Stuttgarter Zeitung, 19.12.06
EnBW bezahlt für Spickzettel
> Provokation
Von Andreas Müller
Utz Claassen führt sich ganzjährig auf wie der Weihnachtsmann. Mit einem
prall gefüllten Sack voller Gaben zieht der EnBW-Chef durch die Lande und
tut Gutes. Warm regnet das Geld des Stromkonzerns auf die dankbaren
Empfänger herab: Sport, Kultur, Wissenschaft, Soziales - alle möglichen
Bereiche profitieren von seiner Großzügigkeit.
Nun, wenige Tage vor dem Fest, hat der Weihnachtsmann Claassen ein
besonders dickes Präsent verteilt. Die EnBW spendiert mal eben eine
Million Euro für die gewiss löbliche Kinderhilfsaktion eines
Boulevardblatts - und bekommt dafür ein zerknittertes und
schweißgetränktes Blatt Papier. Es ist der Spickzettel des WM-Torhüters
Jens Lehmann, den der Karlsruher Energieversorger ersteigert hat, um ihn
als Zeitdokument dem Haus der Geschichte zu überlassen.
Doch der symbolträchtige Zettel war nicht der einzige Gegenwert für die
Million. Als Lohn erhielten Claassen und ein Vorstandskollege einen
Fernsehauftritt zur besten Sendezeit: Vor einem Millionenpublikum durften
sie sich und ihr Unternehmen bei der großen Gala in Szene setzen. Clever
gemacht, könnte man da sagen: der gleiche Werbeeffekt hätte mit regulärer
Reklame vielleicht noch teurer erkauft werden müssen.

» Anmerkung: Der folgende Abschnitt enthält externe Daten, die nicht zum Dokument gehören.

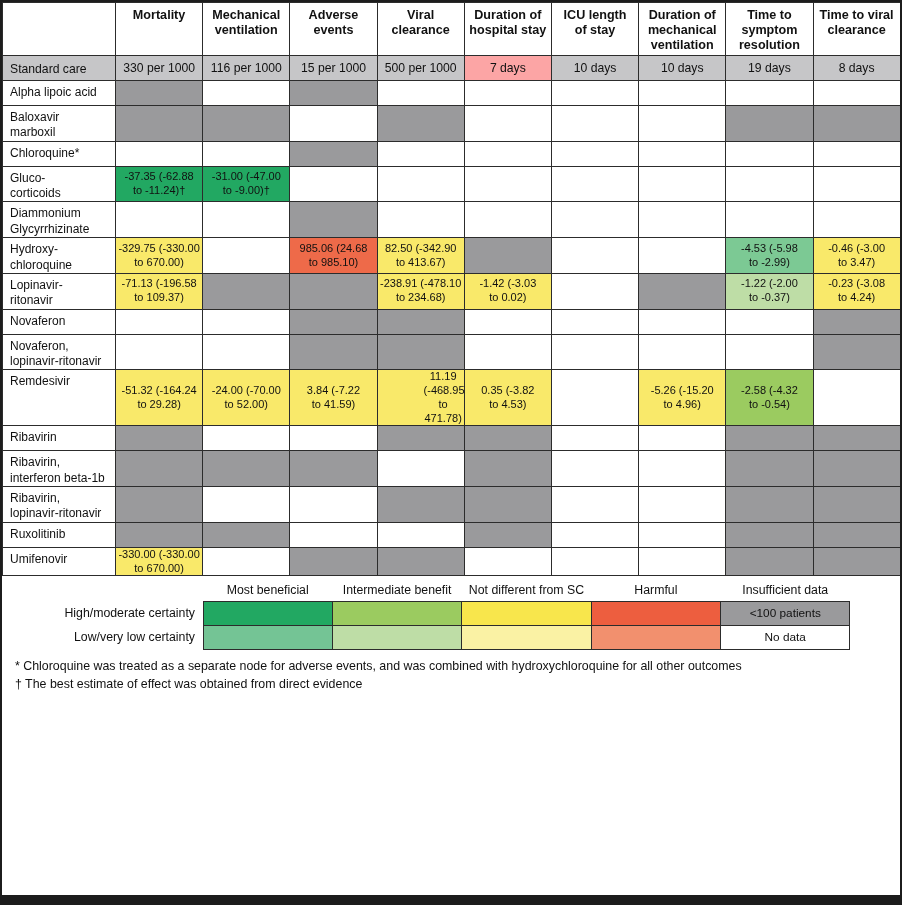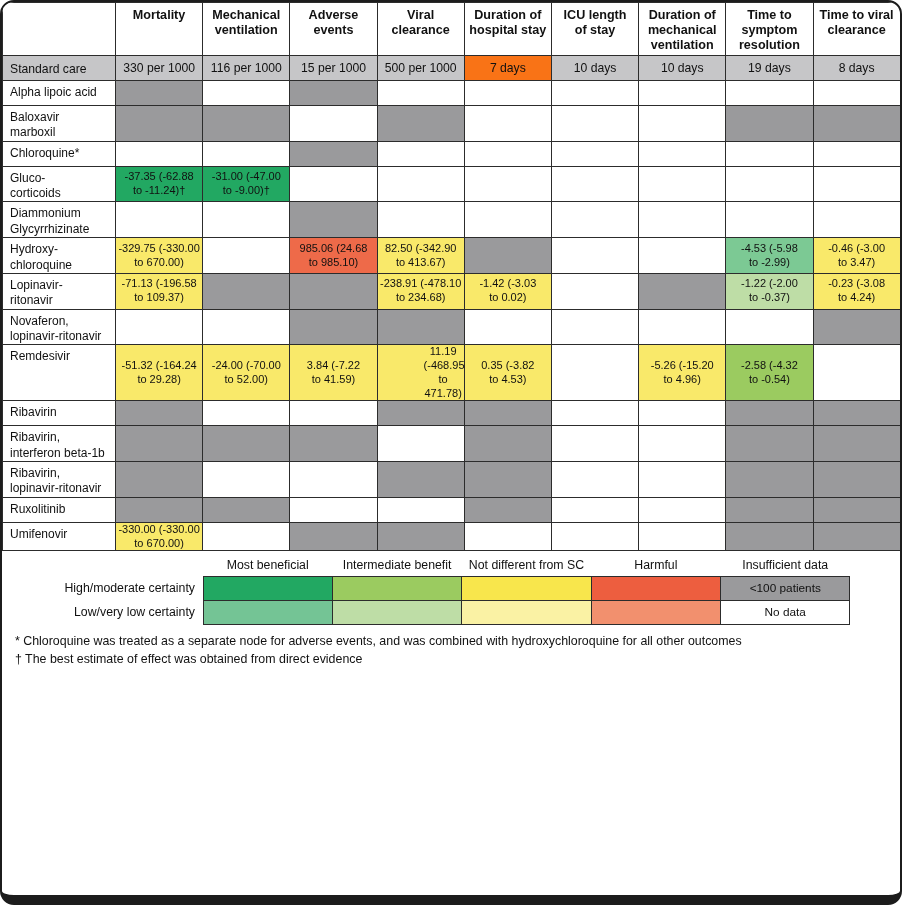"Mortality" .figure { border-radius: 14px -> 0 }
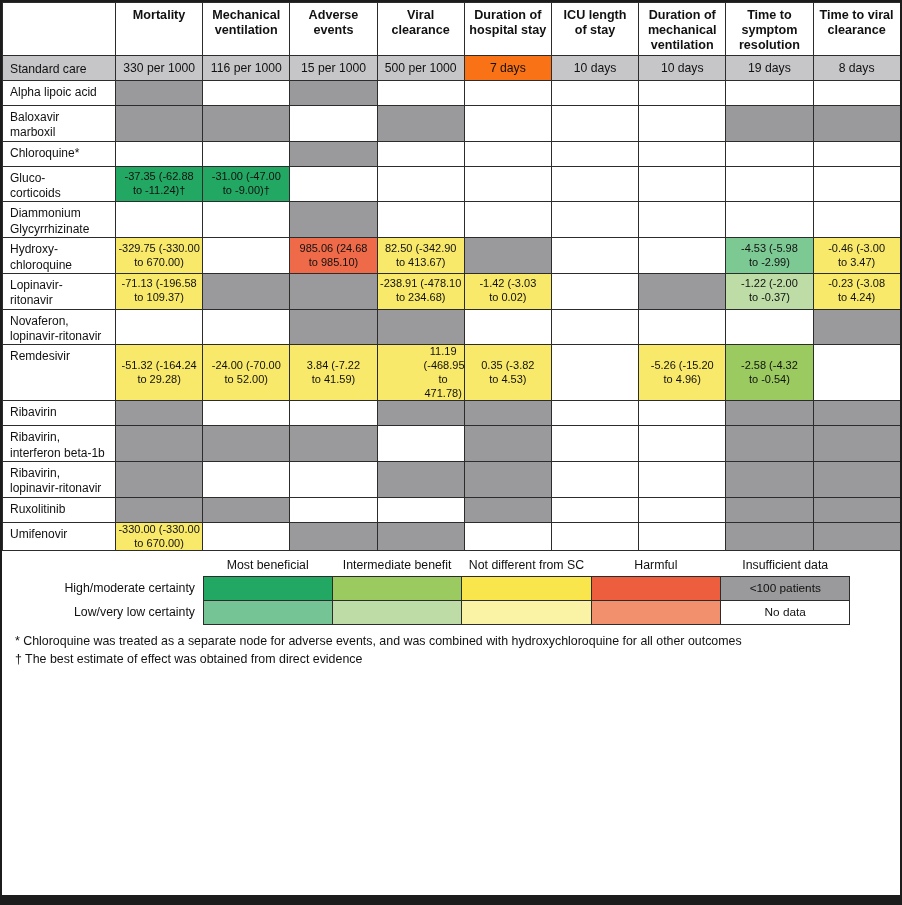"7 days" td { background: #f97316 -> #fca5a5 }
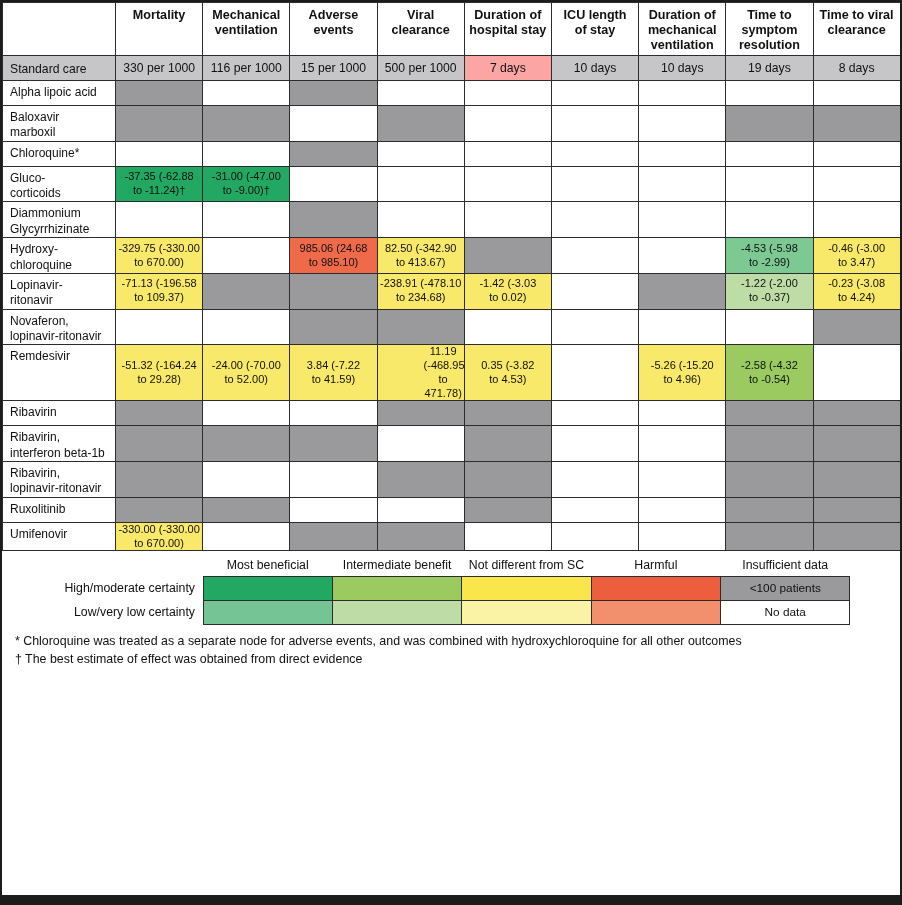"Novaferon" tr.trow { html: none -> <tr> <td>Novaferon</td> <td></td> <td></td> <td></td> <td></td> <td></td> <td></td> <td></td> <td></td> <td></td> </tr> }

Clever? Nein, die Aktion ist alles andere als klug. Wenn Claassen das
Geld von seinem privaten Millioneneinkommen abgezwackt hätte, verdiente
das größte Hochachtung. Aber es ist letztlich das Geld der Stromkunden,
mit dem sich der EnBW-Chef als Wohltäter geriert. Und die ärgern sich
angesichts ständig steigender Strompreise schon länger über die
Großzügigkeit zu ihren Lasten, wie die zunehmend gereizten Reaktionen auf
das Sponsoring zeigen. Die Million für Lehmanns WM-Zettel müssen sie da
als pure Provokation, ja fast als Verhöhnung empfinden. Claassen scheint
dafür in seinem ungezügelten Geltungsdrang kein Gespür mehr zu haben.
Seine Mitarbeiter aber haben es sehr wohl: Bis weit ins Unternehmen
hinein herrscht Kopfschütteln über den jüngsten Coup: Wie, sorgen sich
EnBW-Leute zu Recht, solle man das den geplagten Kunden erklären?
Auf den Weihnachtsmann Claassen wartet derweil schon der nächste
Hilfsbedürftige. Ministerpräsident Oettinger sucht bekanntlich Spender,
die badische Kulturgüter für das Land sichern helfen. Wenn der EnBW schon
Jens Lehmanns Notizen eine Million wert sind, könnte sie für alte
Handschriften ja noch mehr Geld lockermachen. Oder?
> EnBW rechtfertigt Millionenspende
STUTTGART (mül). Die Energie Baden-Württemberg (EnBW) wehrt sich gegen
Kritik an ihrem Engagement für die Hilfsaktion "Ein Herz für Kinder". Die
Ersteigerung eines Zettels des Nationaltorhüters Jens Lehmann für eine
Million Euro sei "nur das publizistische Vehikel" gewesen, um die Aktion
der "Bild"-Zeitung zu unterstützen, sagte ein Unternehmenssprecher der
Stuttgarter Zeitung. Es handle sich also "im Kern um eine Sponsoring-
Entscheidung, die in diesem besonderen Fall der Vorstand der EnBW in
Gestalt eines gesonderten, förmlichen Vorstandsbeschlusses getroffen
hat". Grundlage dafür sei die Unternehmensethik der EnBW, "zu der
maßgeblich auch die Wahrnehmung sozialer Verantwortung zählt". Mit der
Aktion habe man noch einmal an die "wundervollen Erlebnisse der Fußball-
WM" erinnert, die der Konzern als nationaler Förderer unterstützt hatte.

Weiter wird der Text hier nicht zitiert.